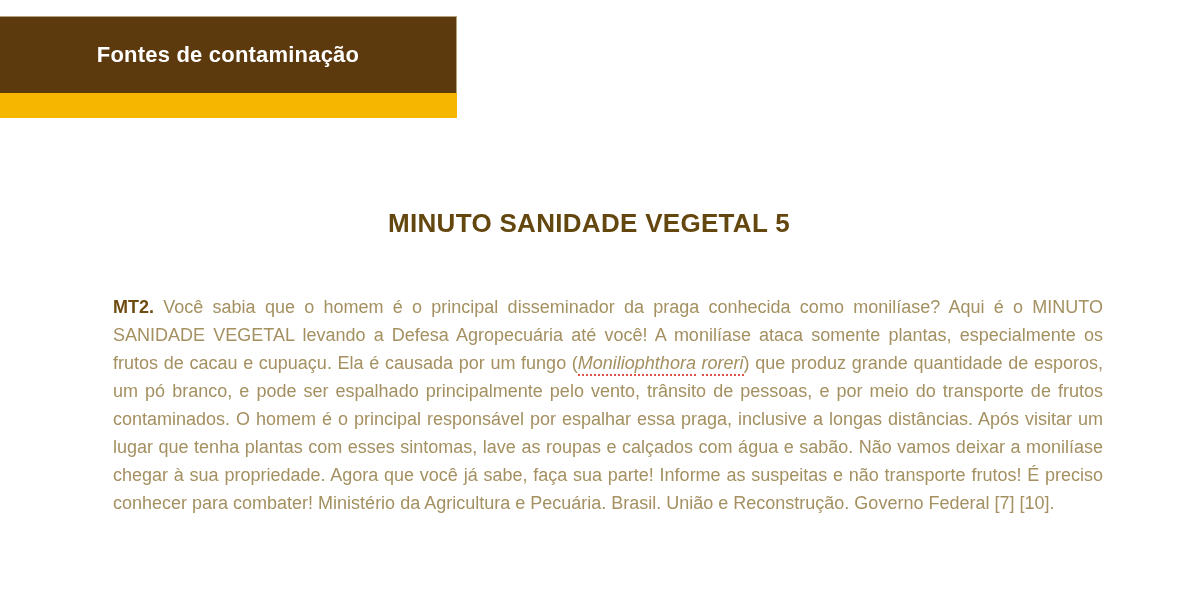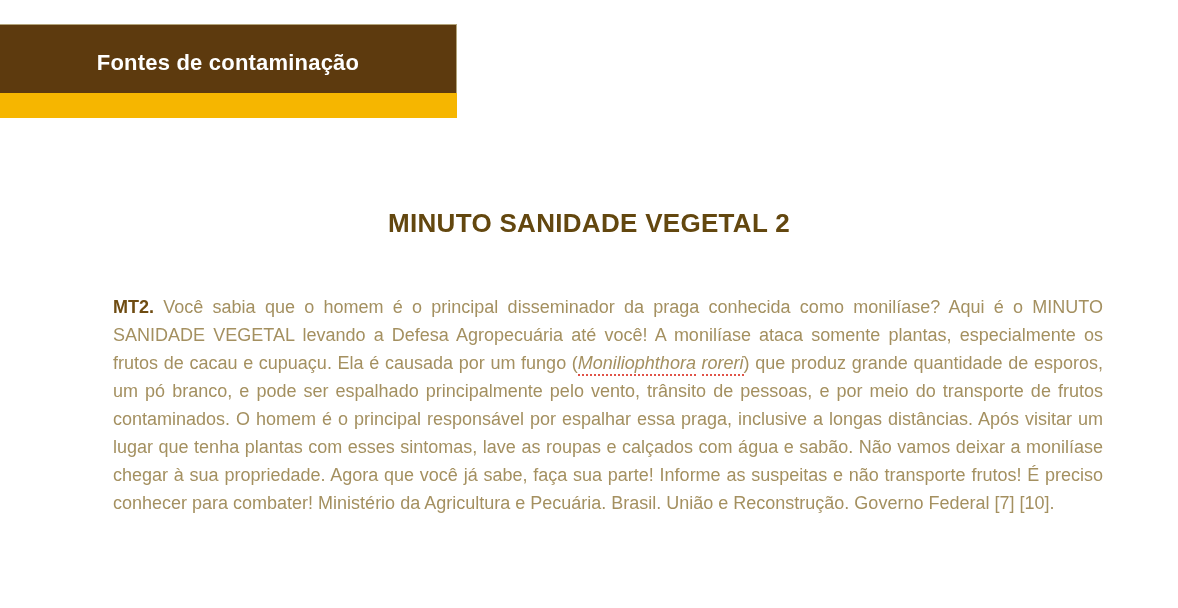--- a/index.html
+++ b/index.html
@@ -21,21 +21,20 @@
     top: 16px;
     width: 457px;
     height: 77px;
     background: var(--brown, #5d3a0e);
     border-top: 1px solid #b3a47b;
     border-right: 1px solid #b3a47b;
     box-sizing: border-box;
     display: flex;
     align-items: center;
     justify-content: center;
-    margin-top: 8px;
   }
   .header-tab-label {
     color: #ffffff;
     font-size: 22px;
     font-weight: bold;
     letter-spacing: 0.2px;
   }
   .header-accent-bar {
     position: absolute;
     left: 0;
@@ -80,17 +79,17 @@
 <body>
 
 <div class="slide">
 
   <div class="header-tab">
     <span class="header-tab-label">Fontes de contaminação</span>
   </div>
 
   <div class="header-accent-bar"></div>
 
-  <h1 class="slide-title">MINUTO SANIDADE VEGETAL 2</h1>
+  <h1 class="slide-title">MINUTO SANIDADE VEGETAL 5</h1>
 
   <div class="body-paragraph"><span class="seg-lead">MT2.</span><span class="seg-normal"> Você sabia que o homem é o principal disseminador da praga conhecida como monilíase? Aqui é o MINUTO SANIDADE VEGETAL levando a Defesa Agropecuária até você! A monilíase ataca somente plantas, especialmente os frutos de cacau e cupuaçu. Ela é causada por um fungo (</span><span class="seg-species">Moniliophthora</span><span class="seg-normal"> </span><span class="seg-species">roreri</span><span class="seg-normal">) que produz grande quantidade de esporos, um pó branco, e pode ser espalhado principalmente pelo vento, trânsito de pessoas, e por meio do transporte de frutos contaminados. O homem é o principal responsável por espalhar essa praga, inclusive a longas distâncias. Após visitar um lugar que tenha plantas com esses sintomas, lave as roupas e calçados com água e sabão. Não vamos deixar a monilíase chegar à sua propriedade. Agora que você já sabe, faça sua parte! Informe as suspeitas e não transporte frutos! É preciso conhecer para combater! Ministério da Agricultura e Pecuária. Brasil. União e Reconstrução. Governo Federal [7] [10].</span></div>
 
 </div>
 
 </body></html>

==========

[Assigned task] In the material above, find each line that has the string "header" and return it.

[Task response]
   .header-tab-label {
   .header-accent-bar {
   <div class="header-tab">
     <span class="header-tab-label">Fontes de contaminação</span>
   <div class="header-accent-bar"></div>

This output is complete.